» **What is being asked**
When a line in the entries below contains the word "WordPress", copy that line.

---- Extracted material

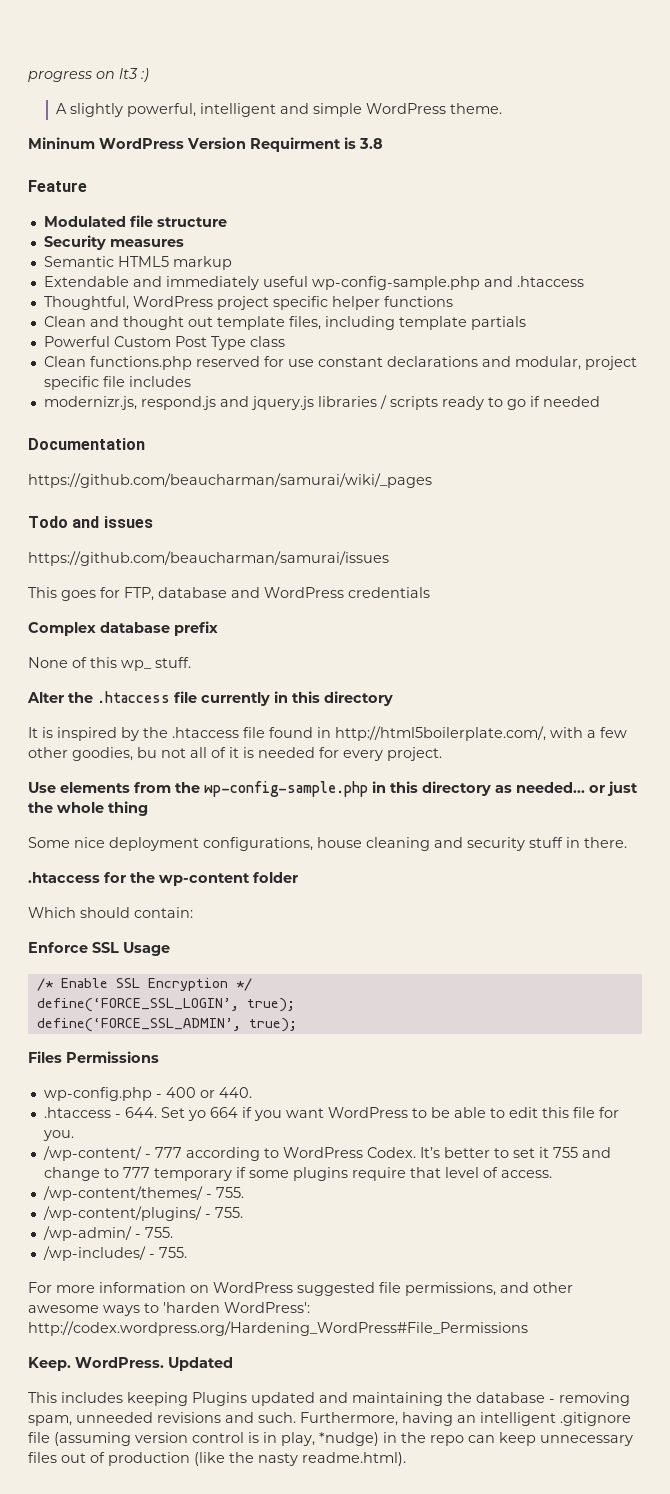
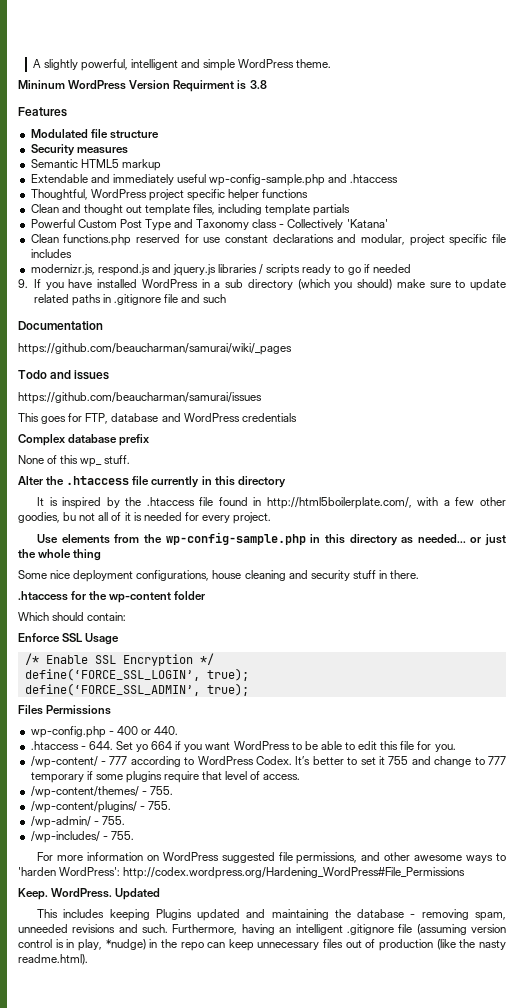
[28,68,149,82] progress on lt3 :) // -> (32, 63) none
[28,180,87,192] Feature -> [18,107,67,117] Features
(246, 343) none -> [174,219,250,230] and Taxonomy
(285, 341) none -> [279,219,388,230] - Collectively 'Katana'
(600, 401) none -> [18,279,506,291] [33,294,227,306] // 9. If you have installed WordPress in a sub directory (which you should) make sure to update related paths in .gitignore file and such

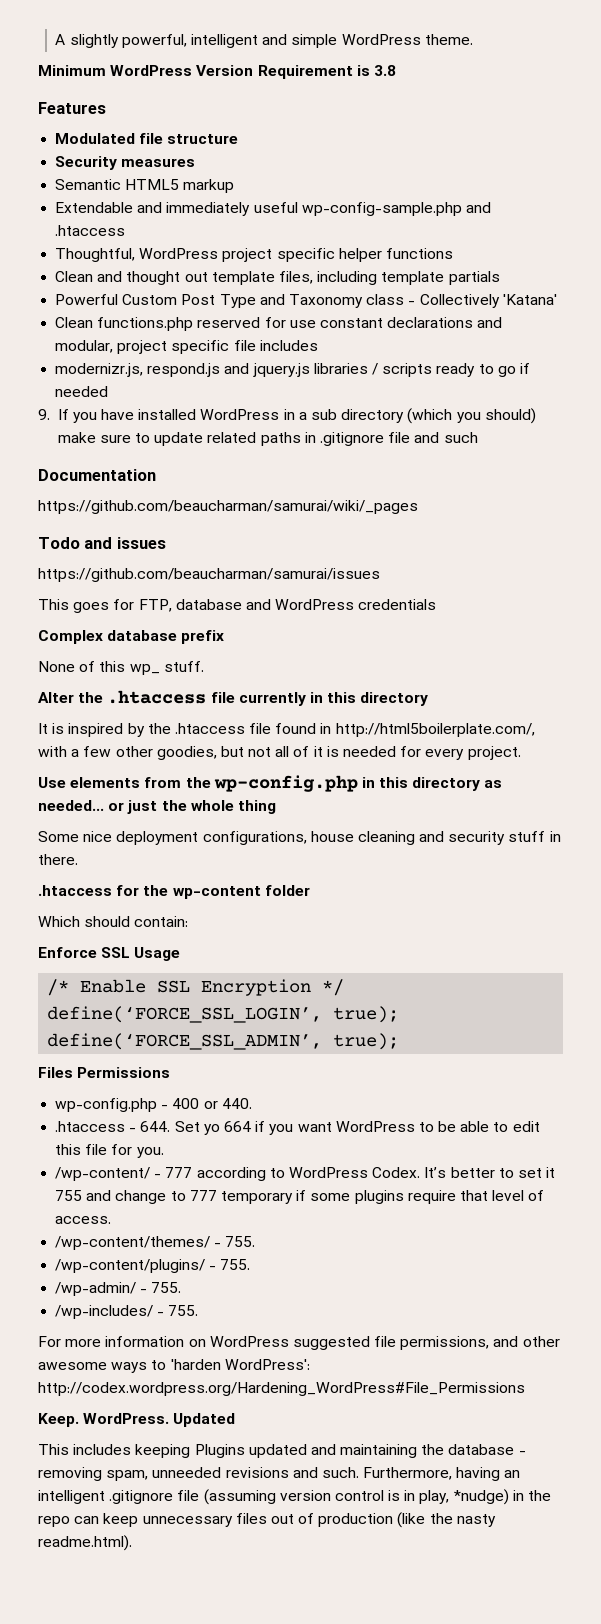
[18,80,65,89] Mininum -> [38,65,106,76] Minimum
[173,80,235,92] Requirment -> [257,65,353,79] Requirement
[63,512,77,521] bu -> [220,746,244,757] but
[165,532,306,545] wp-config-sample.php -> [213,775,358,792] wp-config.php

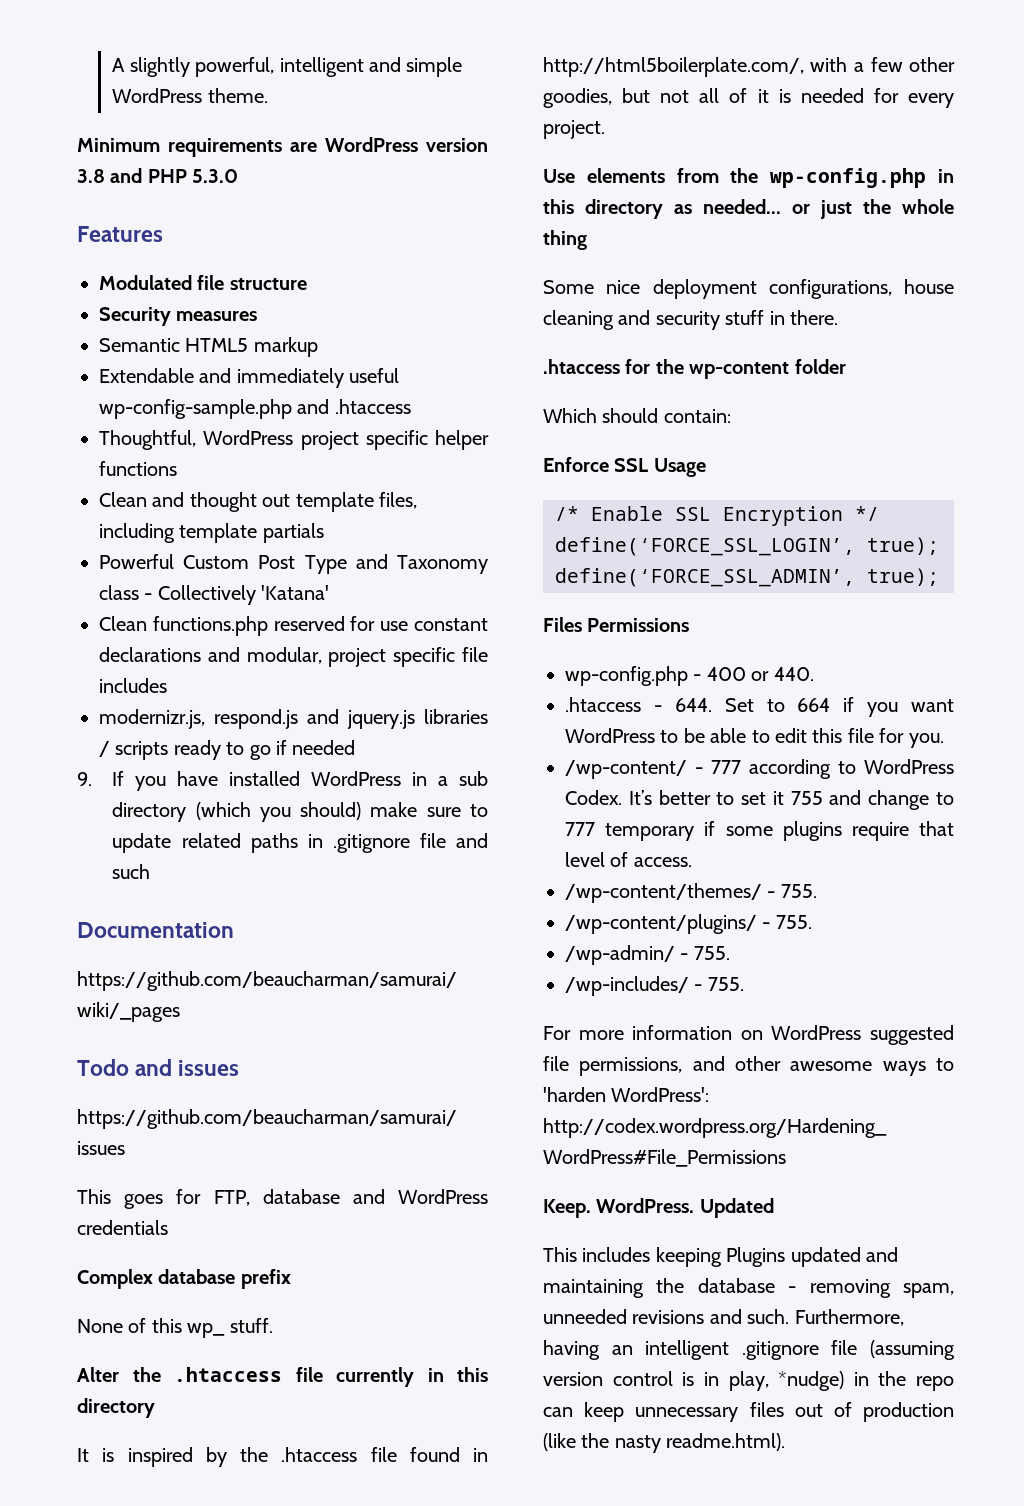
[110,65,396,79] WordPress Version Requirement is 3.8 -> [168,137,488,157] [77,168,239,183] requirements are WordPress version 3.8 and PHP 5.3.0
[203,1124,220,1135] yo -> [766,699,785,712] to

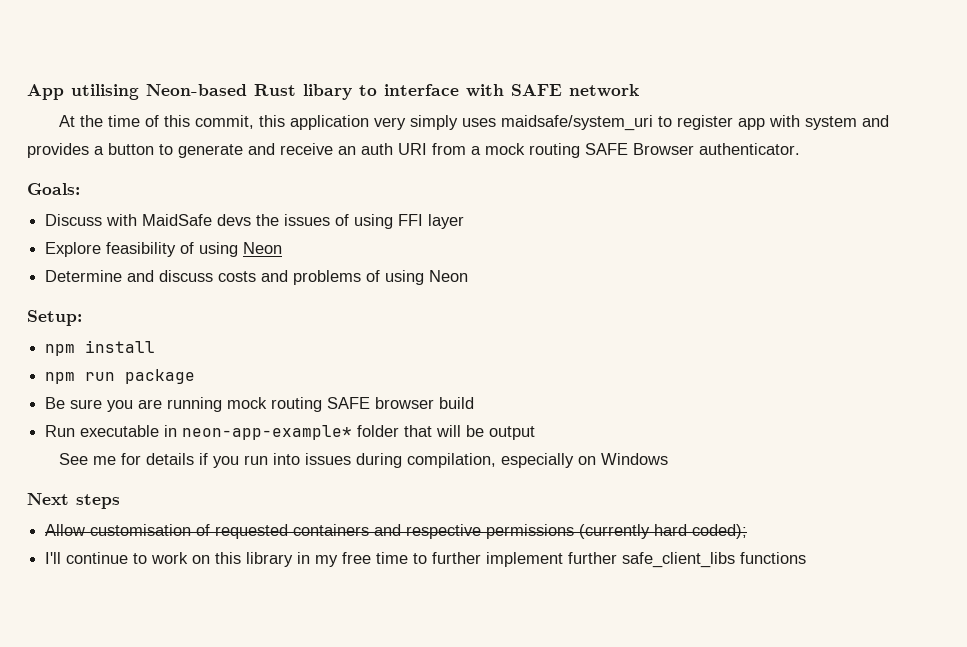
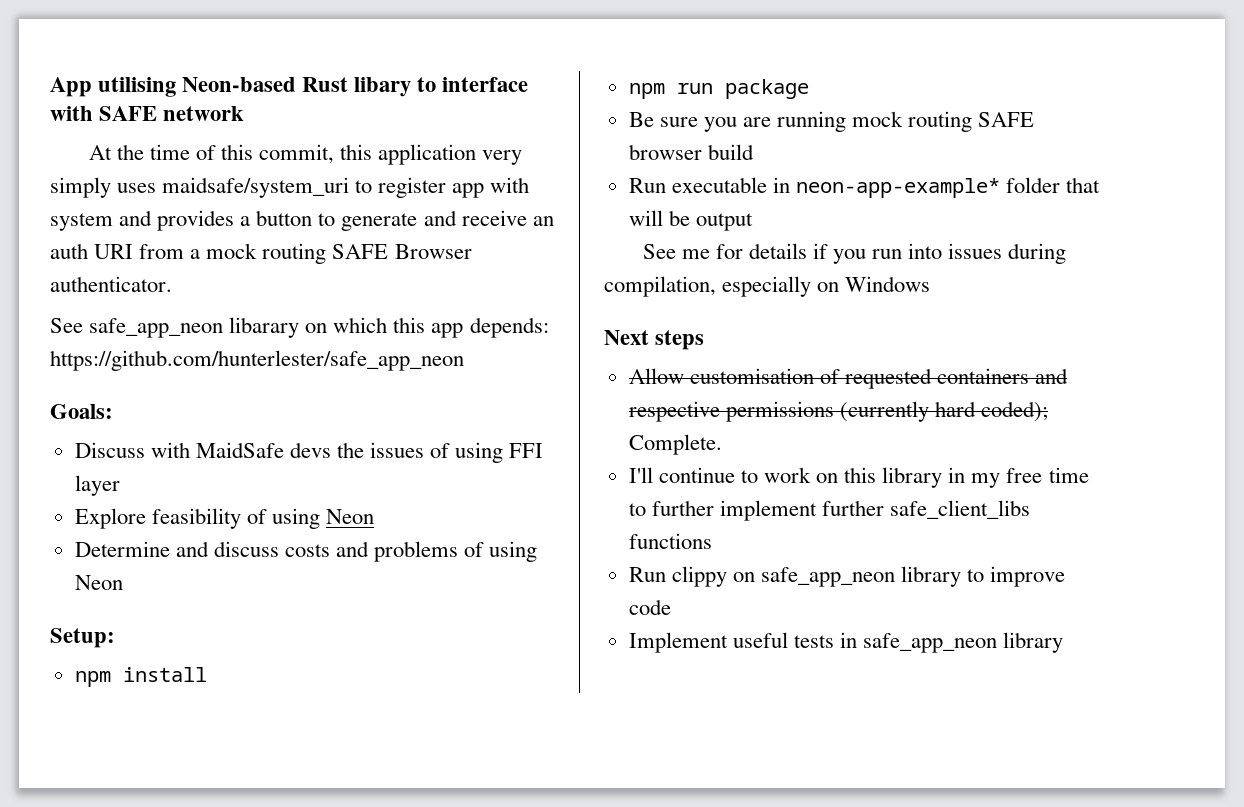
(800, 149) none -> [50,317,549,338] [50,350,464,371] // See safe_app_neon libarary on which this app depends: https://github.com/hunterlester/safe_app_neon
(748, 531) none -> [628,434,722,455] Complete.
(807, 558) none -> [628,566,1066,587] [628,599,671,615] [628,632,1064,653] // Run clippy on safe_app_neon library to improve code // Implement useful tests in safe_app_neon library

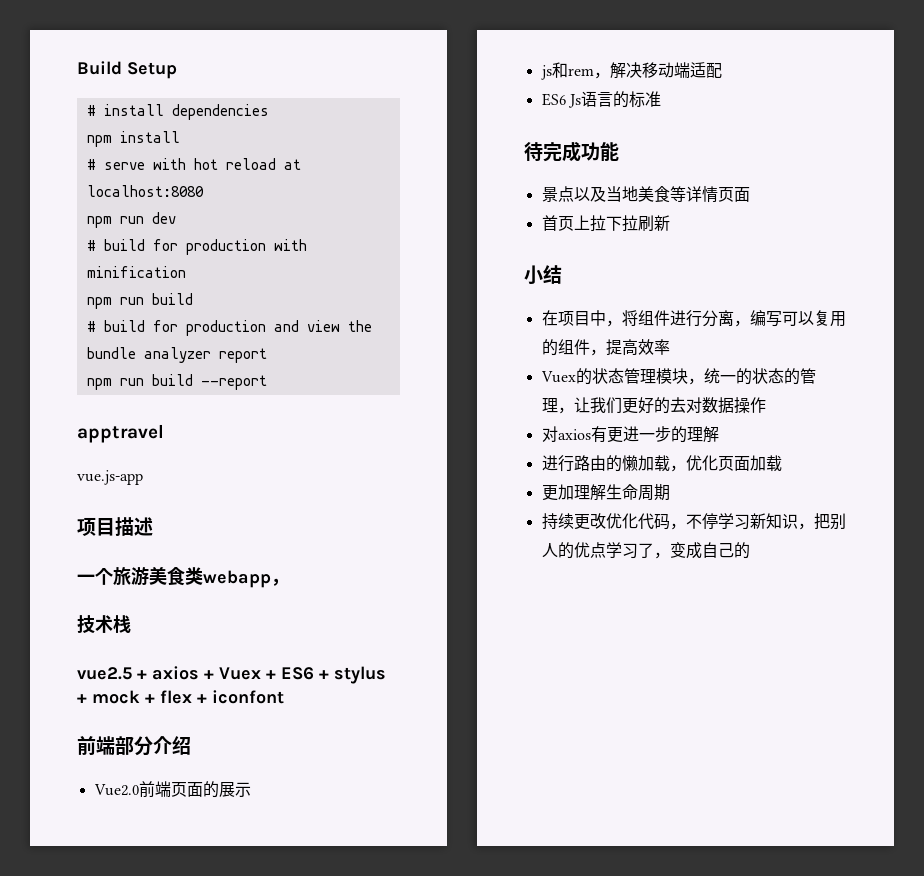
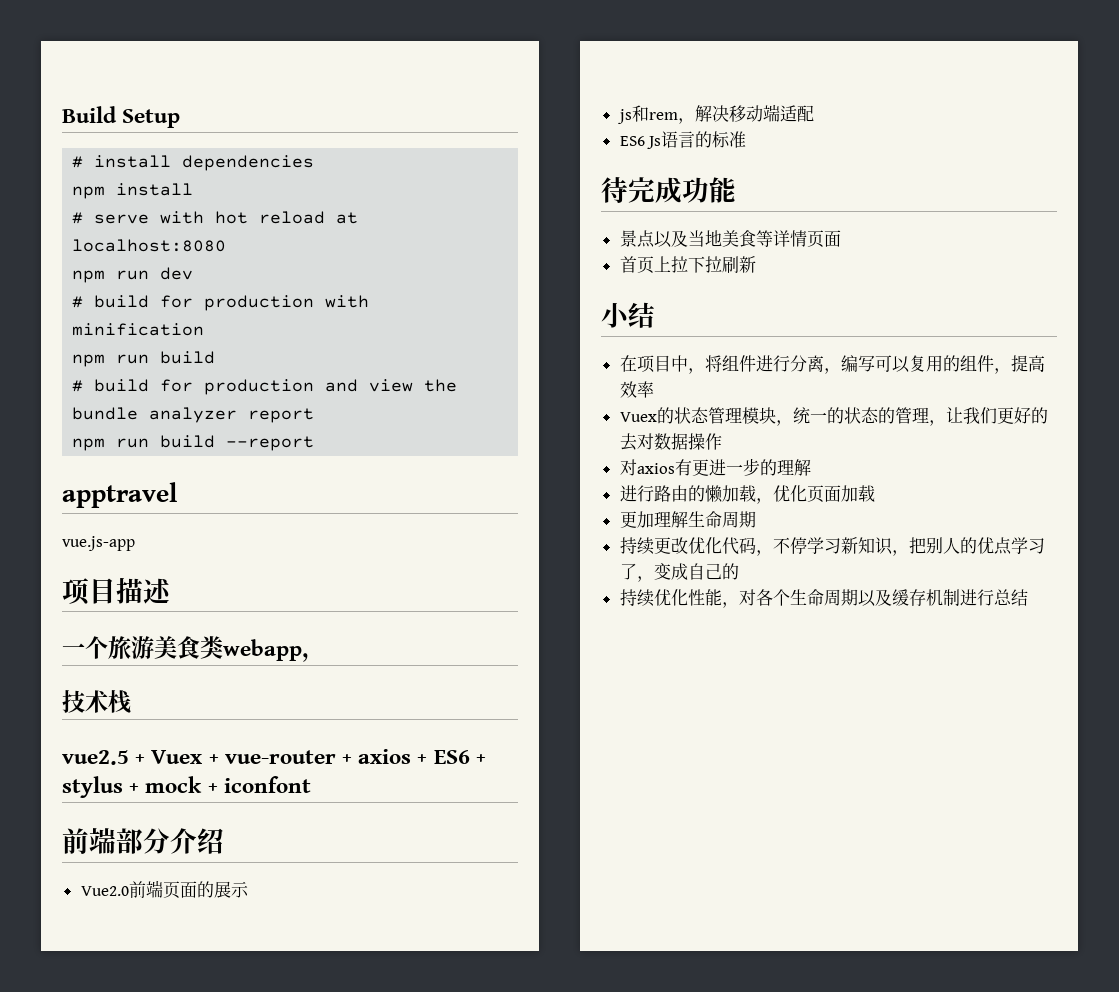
[152,666,261,680] axios + Vuex -> [151,749,412,764] Vuex + vue-router + axios
[160,690,207,704] flex + -> (218, 788) none
(750, 550) none -> [619,589,1028,608] // 持续优化性能，对各个生命周期以及缓存机制进行总结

--------

» **Response box**
(600, 401) none -> [18,279,506,291] [33,294,227,306] // 9. If you have installed WordPress in a sub directory (which you should) make sure to update related paths in .gitignore file and such
[110,65,396,79] WordPress Version Requirement is 3.8 -> [168,137,488,157] [77,168,239,183] requirements are WordPress version 3.8 and PHP 5.3.0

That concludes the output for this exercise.